Script to loop through image pixels

Hey, everyone! I have been blending for a while but have not done too much scripting. I am trying to make a script that iterates through the pixels in a loaded image and gets the RGB values of each pixel. This script will eventually become part of a larger script. In python 2.7, I believe you can use the python image library (PIL), but blender 2.6x uses python 3. Can anyone help me out?

Thanks so much

The API does expose image.pixels.

This might get you going. I am not sure how the pixel data is actually stored? Four numbers for each pixel would be my guess.
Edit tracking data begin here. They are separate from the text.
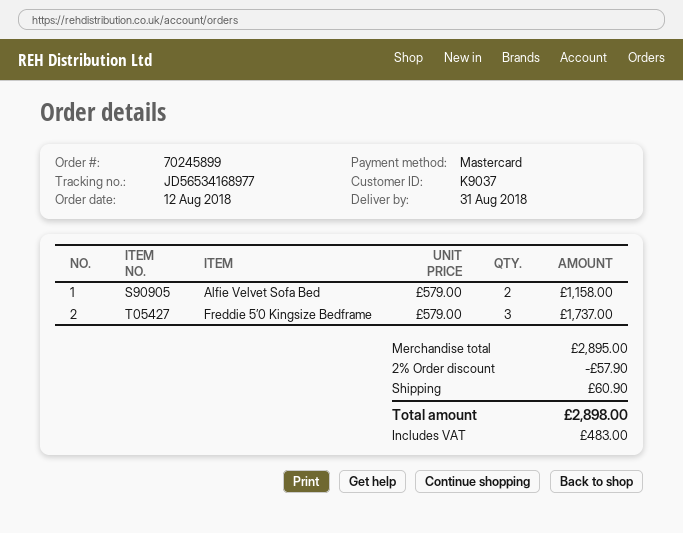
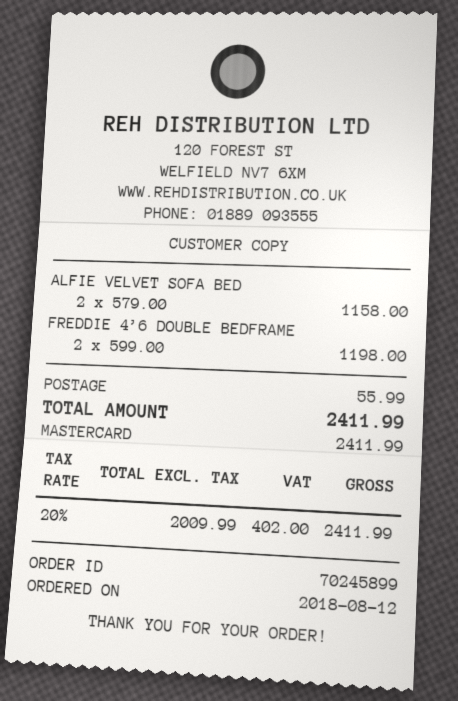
Freddie 5’0 Kingsize Bedframe: 3 x 579.00 = 1737.00 -> none
FREDDIE 4’6 DOUBLE BEDFRAME: none -> 2 x 599.00 = 1198.00
discount: 2% = 57.90 -> none
shipping: 60.90 -> 55.99
tax: 483.00 -> 402.00
total: 2898.00 -> 2411.99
This code assumes you have a texture named “myTexture” that has an image loaded.


import bpy

myTexture = bpy.data.textures.get("myTexture")
myImage = myTexture.image
imgWidth = myImage.size[0]
imgHeight = myImage.size[1]
for y in range(1,imgHeight):
    for x in range (1,imgWidth):
        index = x * y
        print(myImage.pixels[index])

My range might be off by one I am not sure if this is zero based.

This will be very, very slow.:frowning:

Oh great thank you! However, you are also right about the being very, very slow part. Is there any way to speed this up? I plan on having a black and white image consisting of mostly black pixels. I don’t care about the black pixels. I merely want to know the positions of the white pixels.

Don’t do that!

>>> print(myImage.pixels[index])

you should always create a copy of the pixels, e.g.
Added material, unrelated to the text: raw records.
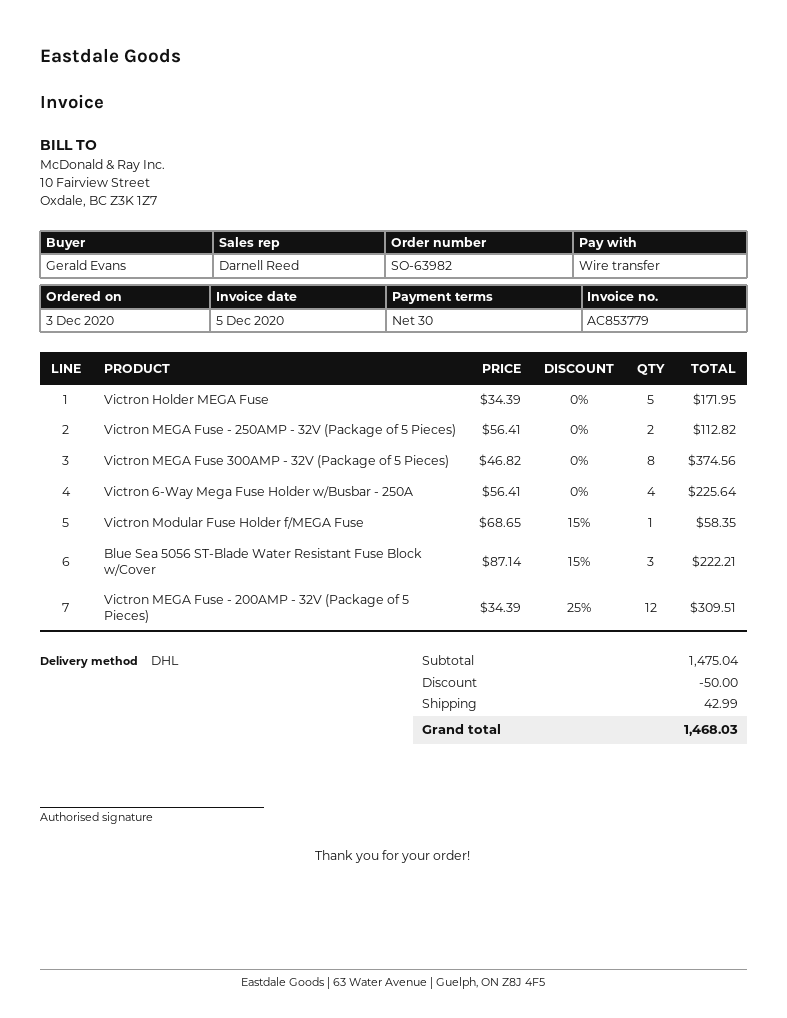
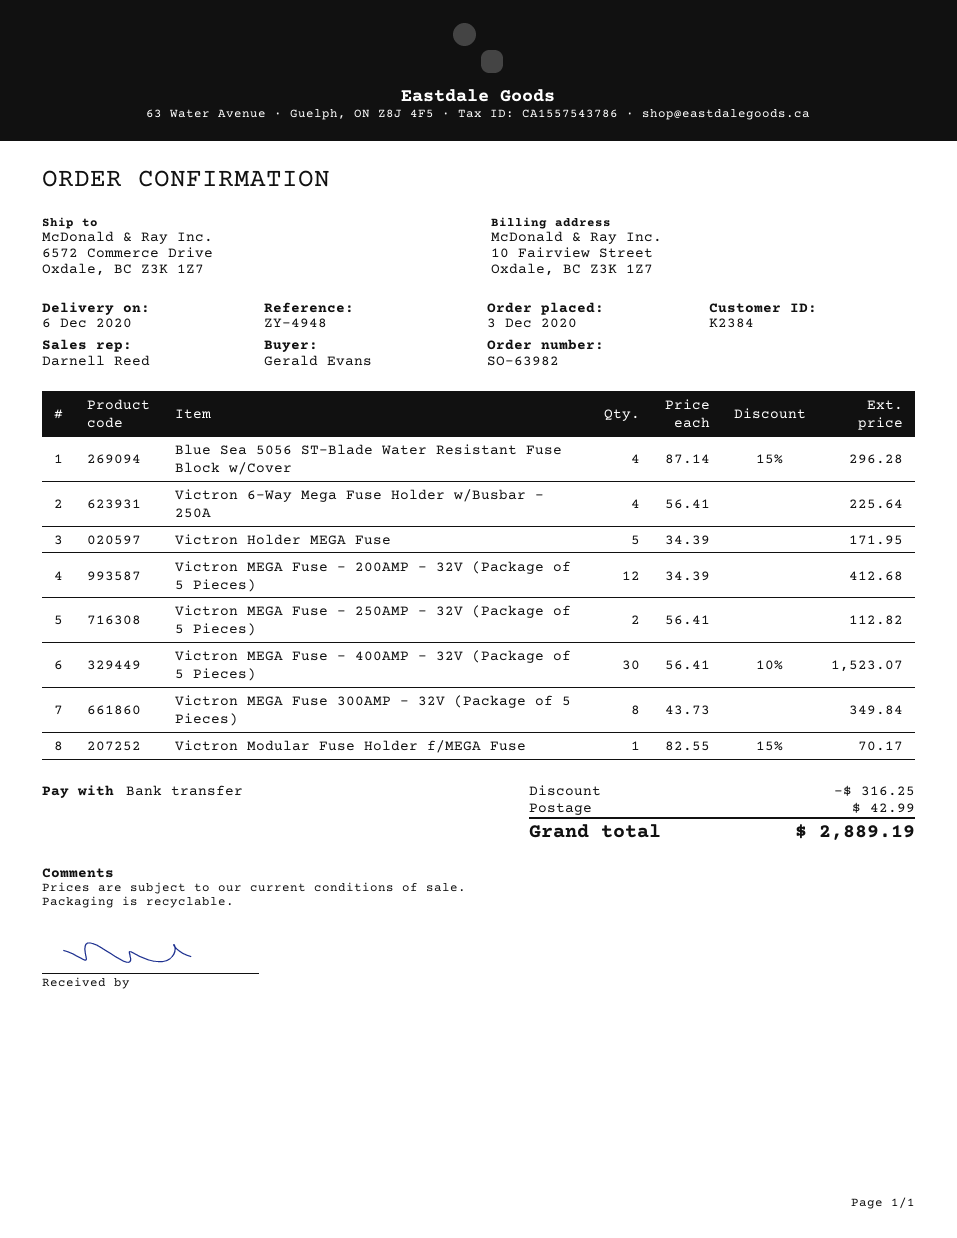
Victron MEGA Fuse 300AMP - 32V (Package of 5 Pieces): 8 x 46.82 = 374.56 -> 8 x 43.73 = 349.84
Victron Modular Fuse Holder f/MEGA Fuse: 1 x 68.65 - 15% = 58.35 -> 1 x 82.55 - 15% = 70.17
Blue Sea 5056 ST-Blade Water Resistant Fuse Block w/Cover: 3 x 87.14 - 15% = 222.21 -> 4 x 87.14 - 15% = 296.28
Victron MEGA Fuse - 200AMP - 32V (Package of 5 Pieces): 12 x 34.39 - 25% = 309.51 -> 12 x 34.39 = 412.68
Victron MEGA Fuse - 400AMP - 32V (Package of 5 Pieces): none -> 30 x 56.41 - 10% = 1523.07
discount: 50.00 -> 316.25
total: 1468.03 -> 2889.19

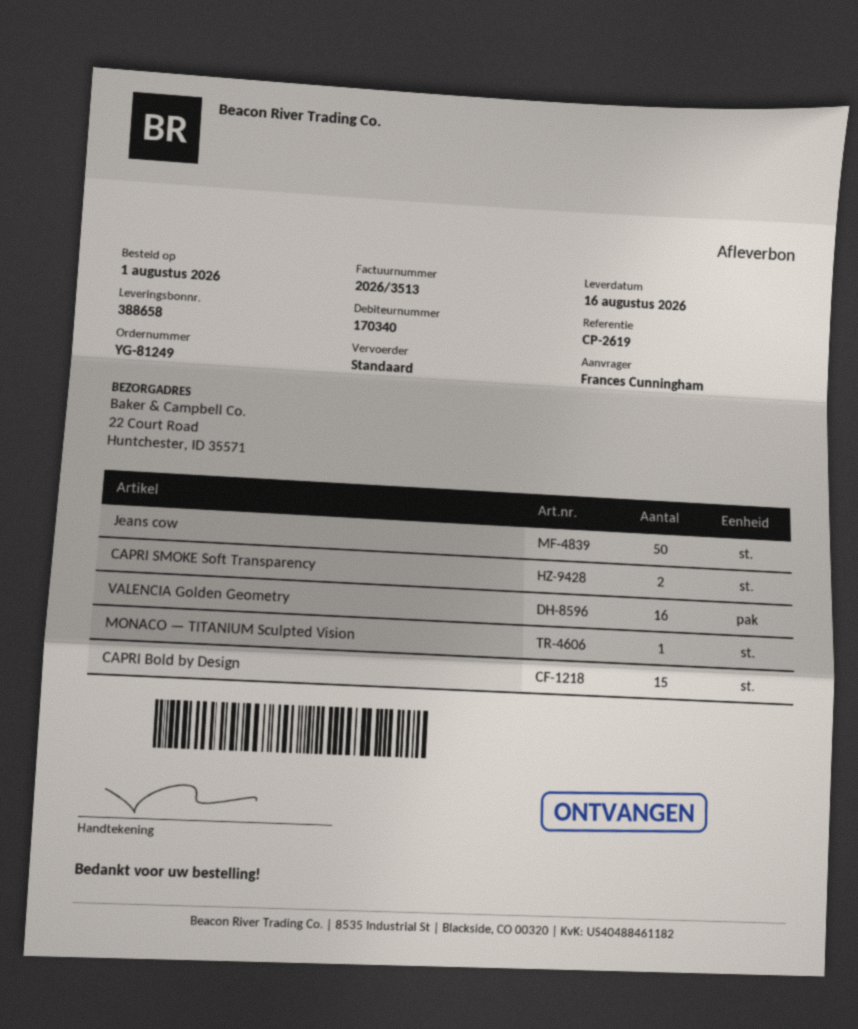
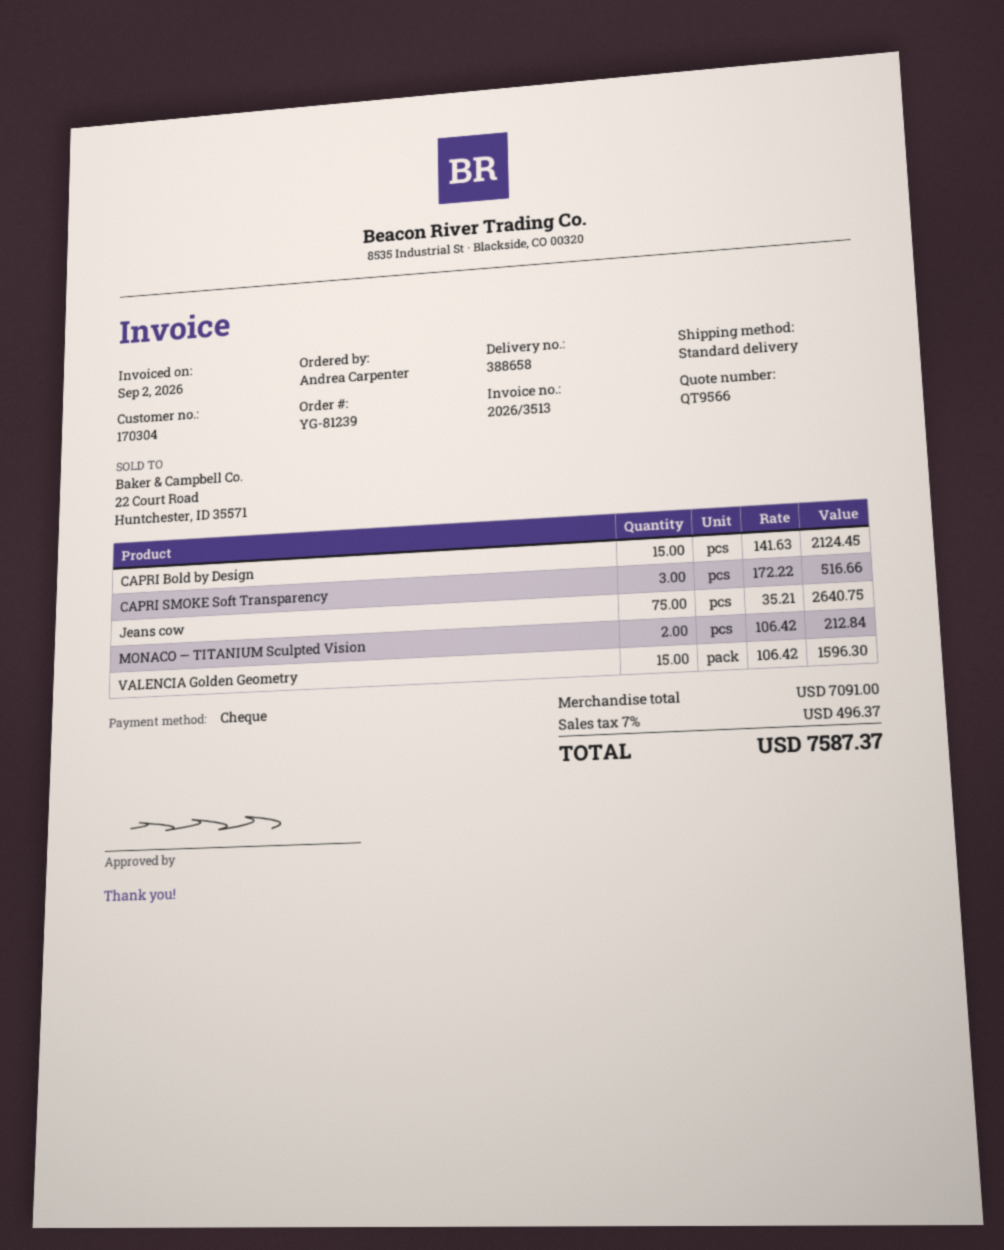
order number: YG-81249 -> YG-81239
customer number: 170340 -> 170304
ordered by: Frances Cunningham -> Andrea Carpenter
Jeans cow: 50 -> 75
CAPRI SMOKE Soft Transparency: 2 -> 3
VALENCIA Golden Geometry: 16 -> 15
MONACO — TITANIUM Sculpted Vision: 1 -> 2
pixels = myImage.pixels[:]

accessing your own copy of pixels will be several times faster

Wow CoDEmanX that is much faster! Thanks! I revised my script basing it off the code from a great website I found (http://blenderscripting.blogspot.com/2012/08/adjusting-image-pixels-walkthrough.html). If anyone could give me some feedback on the script I would greatly appreciate it.
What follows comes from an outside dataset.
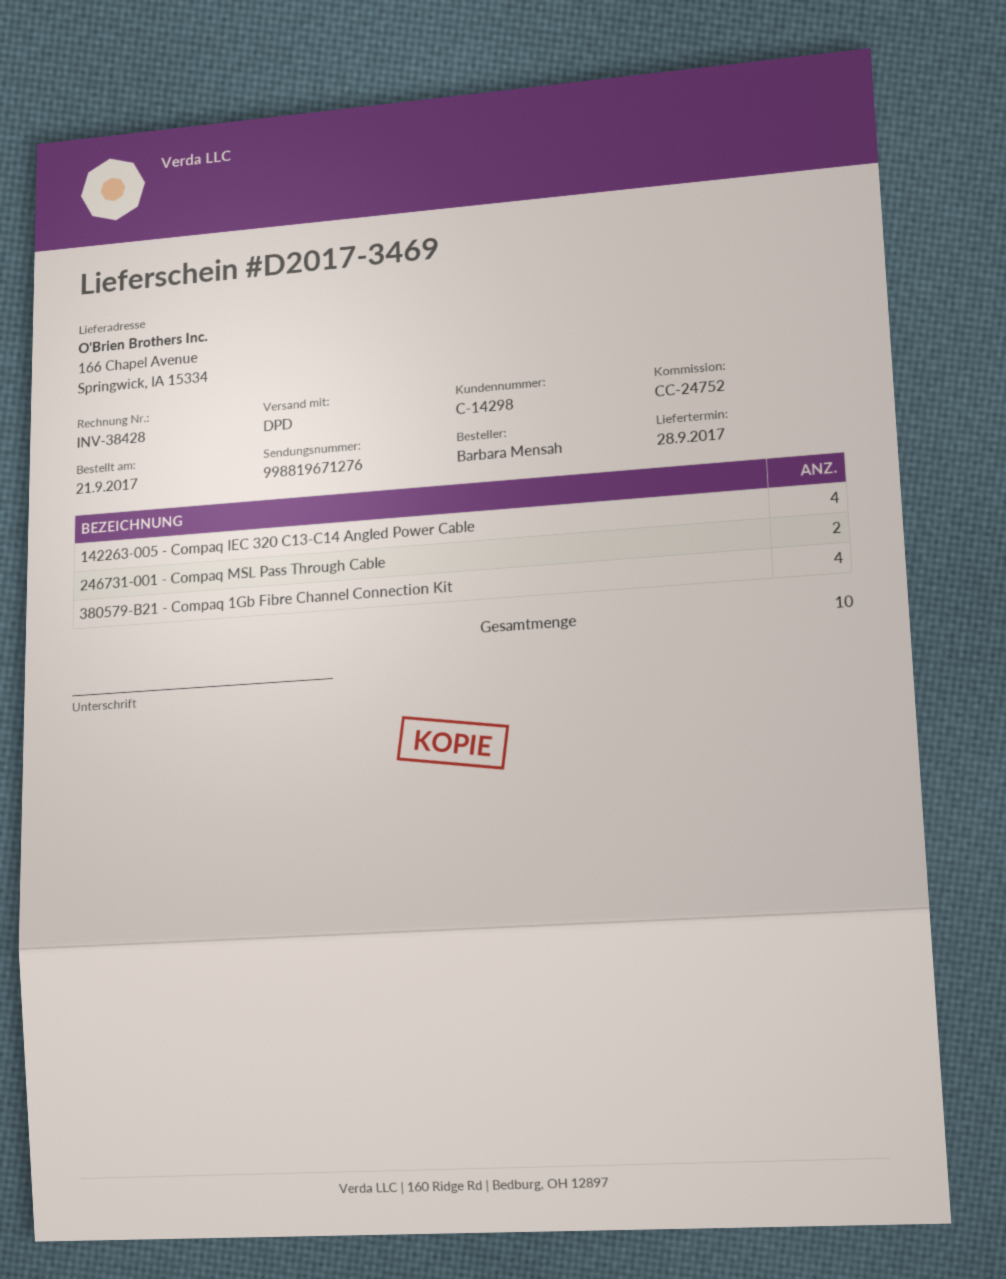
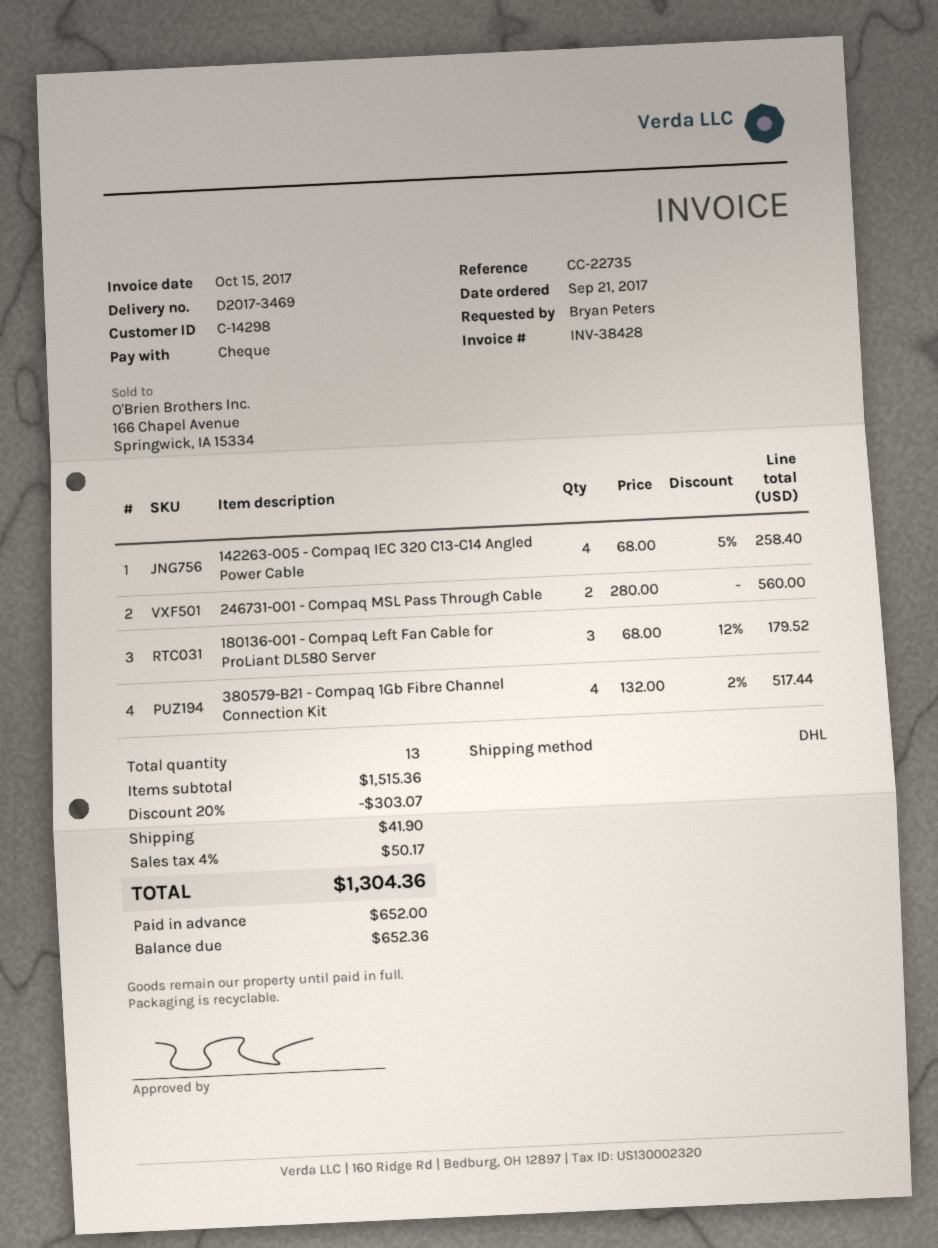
reference: CC-24752 -> CC-22735
ordered by: Barbara Mensah -> Bryan Peters
shipping method: DPD -> DHL
180136-001 - Compaq Left Fan Cable for ProLiant DL580 Server: none -> 3
total quantity: 10 -> 13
import bpy  D = bpy.data  


def find_white_pixels():


    test_file = 'binarized.png'        
    
    img = D.images[test_file]  
    w = width = img.size[0]
    print("width =",w)
    h = height = img.size[1]
    print("height = ",h)
      
    # work on a copy instead, it's much faster  
    RGBA_list = list(img.pixels)
    num_pixels = (w*h)
    
    # this collects every 4 items in pixels and stores them inside a tuple  
    # and sticks all tuples into the grouped_list  
    gl = grouped_list = [RGBA_list[ipx] for ipx in range(0, len(RGBA_list), 4)]
      
    print("grouped_list length = ",len(gl))
      
    
    def idx_to_co(idx, width):
        r = int(idx / width)
        c = idx % width
        return r, c
    
    pixel_coordinate_list = pcl = []
    count = 0
    gl_counter = 0
    for i in gl:
        if (i>0):
            pcl.append([idx_to_co(gl_counter, width)])
            count = count+1
        gl_counter = gl_counter + 1
        print("gl_counter = ", gl_counter)
        print ("r,c =",idx_to_co(gl_counter, width))
       
    
    
    print("Number of non-black pixels = ", count) #This is total number of non-black pixels found
    
    
find_white_pixels()




    

Also, I was a little confused what line of code to use to make it so I didn’t have to open it in the UV editor first. What’s the difference between bpy.data.images.load(‘path’) and bpy.ops.image.open(filepath=‘path’)?

Thanks so much!

Maybe have a look at this addon:http://wiki.blender.org/index.php/Extensions:2.6/Py/Scripts/UV/Bake_Texture_to_Vertex_Colors

i bet your code can be simplified and maybe made a little faster still.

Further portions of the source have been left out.